超小型衛星では、厳しい電力・質量制約により能動的熱制御システムの適用が困難であることから、効果的な熱制御は依然として重要な課題となっている。本研究では、1U CubeSat DENDEN-01のバッテリモジュールに熱制御デバイスとして組み込まれたVO₂系固体–固体相変化材料(solid–solid phase change material: SSPCM)を用い、受動的なバッテリモジュール温度安定化の世界初となる軌道上実証について報告する。

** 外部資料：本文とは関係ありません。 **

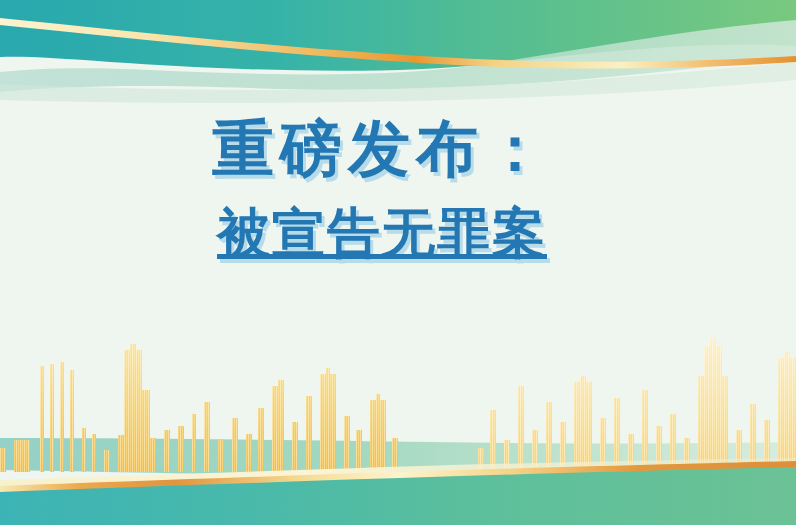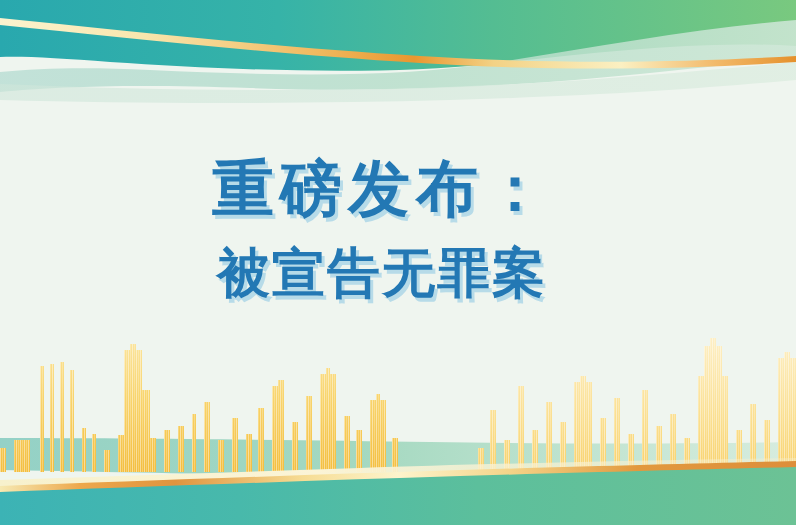"重磅发布：" #text-block { margin-top: 40px -> none }
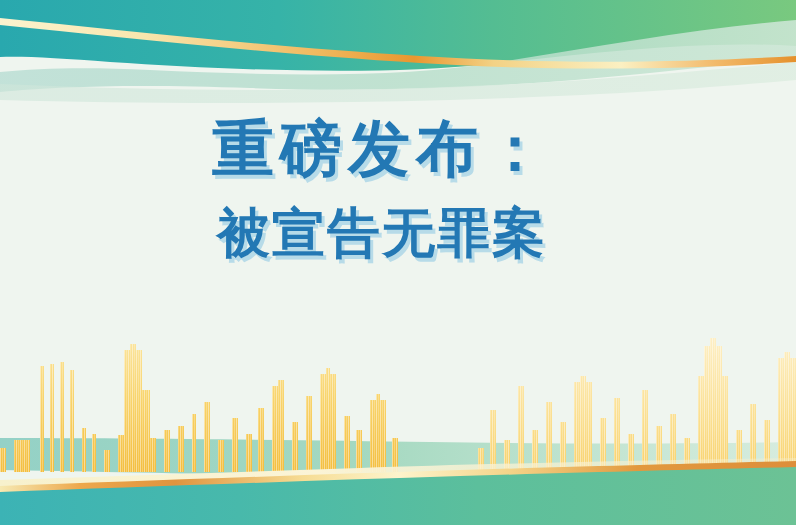"被宣告无罪案" #sub-line-2 { text-decoration: none -> underline }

打上げ前には、製作したバッテリモジュールに対して熱真空試験および充放電試験を実施し、繰り返しサイクルにおいて安定した熱特性および電気化学特性を示すことを確認した。その後、衛星は国際宇宙ステーション(ISS)から放出され、高β角条件の高温環境から食を主体とする低温環境まで、多様な熱環境を経験した。本研究では、これらの異なる運用条件下において、SSPCMを用いた温度安定化デバイスの軌道上性能を評価した。

高温条件では、バッテリモジュール温度は相転移温度を十分上回って推移し、他の搭載機器と同様に、SSPCMの顕熱容量に主として支配される温度挙動を示した。一方、低温条件では、通信機器および衛星外板の温度が大きく低下したにもかかわらず、バッテリモジュールは相転移温度近傍で安定した温度を維持した。さらに、昇温過程において明瞭な温度プラトーが観測され、その熱応答が固体–固体相転移に伴う潜熱吸収によって支配されていることが確認された。

以上の結果は、VO₂系SSPCMが実際の低軌道熱環境においてCubeSatバッテリモジュールの温度を効果的に安定化できることを実証するものであり、将来の超小型衛星電源システムに向けた実用的な受動熱制御技術として高い可能性を有することを示している。